Come al solito la cura dei suoni e degli arrangiamenti non ha paragoni nell’ambito della musica Dance/elettronica, il loro gusto immutato riesce anche con poco ad essere riconoscibile e assolutamente trascinante.
Poi c’è come al solito almeno un brano che da solo vale il disco intero in questo caso “Get Lucky” il primo singolo estratto. Che grazie alla collaborazione di Nile Rodger alla chitarra e di Pharrel Williams alla voce è già diventata la canzone di questa estate che tarda ad arrivare.

Ma ripercorrendo brevemente la loro carriera questo disco è forse la conclusione di un percorso, iniziato nel 1997 con “Homewok” lavoro splendido per freschezza e innovazione, che graze al singolo “Around the world” ha permesso ai due “robot francesi” di guadagnare pubblico, soldi e critica. Proseguendo il loro percorso con “Discovery”, dal quale è stato tratto il lungometraggio “Interstella 5555” dove addolcirono i toni troppo house del primo disco e si spinsero alla ricerca di vecchi brani da campionare, brani sempre legati al periodo a loro tanto caro della Disco Music anni ‘70/’80 (in questo video che girava anni fa, si può sentire dove prendono spunto i Daft Punk per le loro canzoni). Un disco che ha avuto forse ancora più successo del precedente e che li ha definitivamente consacrati.

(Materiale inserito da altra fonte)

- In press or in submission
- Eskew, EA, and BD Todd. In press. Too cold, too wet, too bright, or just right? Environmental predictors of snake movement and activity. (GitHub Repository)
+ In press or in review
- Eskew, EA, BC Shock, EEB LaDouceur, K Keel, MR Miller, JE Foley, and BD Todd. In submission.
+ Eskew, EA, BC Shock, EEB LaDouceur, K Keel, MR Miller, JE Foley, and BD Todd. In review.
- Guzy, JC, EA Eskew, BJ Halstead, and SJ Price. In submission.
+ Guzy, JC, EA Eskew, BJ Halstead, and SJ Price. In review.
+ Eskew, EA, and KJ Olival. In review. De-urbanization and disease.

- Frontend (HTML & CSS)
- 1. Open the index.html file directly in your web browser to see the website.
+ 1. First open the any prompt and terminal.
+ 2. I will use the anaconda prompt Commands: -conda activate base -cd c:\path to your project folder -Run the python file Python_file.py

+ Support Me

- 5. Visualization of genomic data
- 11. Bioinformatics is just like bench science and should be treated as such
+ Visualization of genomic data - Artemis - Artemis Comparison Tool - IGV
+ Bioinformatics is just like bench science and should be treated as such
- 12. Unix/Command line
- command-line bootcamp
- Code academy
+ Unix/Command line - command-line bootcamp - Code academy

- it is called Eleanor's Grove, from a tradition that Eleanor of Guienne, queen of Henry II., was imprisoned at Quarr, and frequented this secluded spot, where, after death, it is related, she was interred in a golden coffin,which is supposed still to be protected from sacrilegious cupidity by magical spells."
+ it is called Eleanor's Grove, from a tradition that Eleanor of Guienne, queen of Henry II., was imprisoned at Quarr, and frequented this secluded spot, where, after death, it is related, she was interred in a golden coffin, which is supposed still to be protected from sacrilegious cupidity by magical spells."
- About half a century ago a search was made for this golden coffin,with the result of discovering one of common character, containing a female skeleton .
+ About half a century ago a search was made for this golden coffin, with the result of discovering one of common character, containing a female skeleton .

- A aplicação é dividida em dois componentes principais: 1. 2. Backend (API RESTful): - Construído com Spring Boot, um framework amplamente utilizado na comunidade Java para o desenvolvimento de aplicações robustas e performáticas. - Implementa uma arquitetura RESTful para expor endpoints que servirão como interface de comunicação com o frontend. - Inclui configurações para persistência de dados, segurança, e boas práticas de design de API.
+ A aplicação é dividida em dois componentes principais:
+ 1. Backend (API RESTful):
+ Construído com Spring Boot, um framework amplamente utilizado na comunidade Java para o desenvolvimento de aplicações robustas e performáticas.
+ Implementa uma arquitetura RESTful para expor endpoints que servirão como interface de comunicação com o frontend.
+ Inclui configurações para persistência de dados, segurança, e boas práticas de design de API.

Poi è arrivato “Human After All”, un tentativo riuscito solo a metà di riportare la loro musica sempre più votata al pezzo ballabile ad un mix ruvido con il rock.

Nel mezzo di questo percorso non ci si può scordare la bellissima colonna sonora realizzata per il remake del film Tron e un paio di album dal vivo che servono per capire meglio la grande influenza che hanno avuto nel cambiare la partecipazione e l’ascolto di un concerto dal vivo. Folle oceaniche e solo loro due musicisti a smanettare su mixer e pc. Davanti a scenografie fantascentifiche. Uno spettacolo nel vero senso della parola.

I Daft Punk sono questo e molto altro, un universo che hanno costruito con il tempo.
In un intervista agli esordi dissero:”Ci fu un incidente nel nostro studio. Stavamo lavorando con il sampler e questo esattamente alle 9.09 del 9 settembre 1999, esplose. Quando riprendemmo conoscenza, ci accorgemmo che eravamo diventati dei robot”.
A due tipi così non puoi che portare rispetto. L’immaginario e la musica che hanno creato negli anni hanno regalato molti momenti di puro divertimento tanto da assicurare loro un posto d’onore nell’olimpo dei DJ.
Io ho già inserito il nuovo singolo nella lista delle canzoni che vorrò ascoltare di più quest’estate… non credo mi dispiacerà!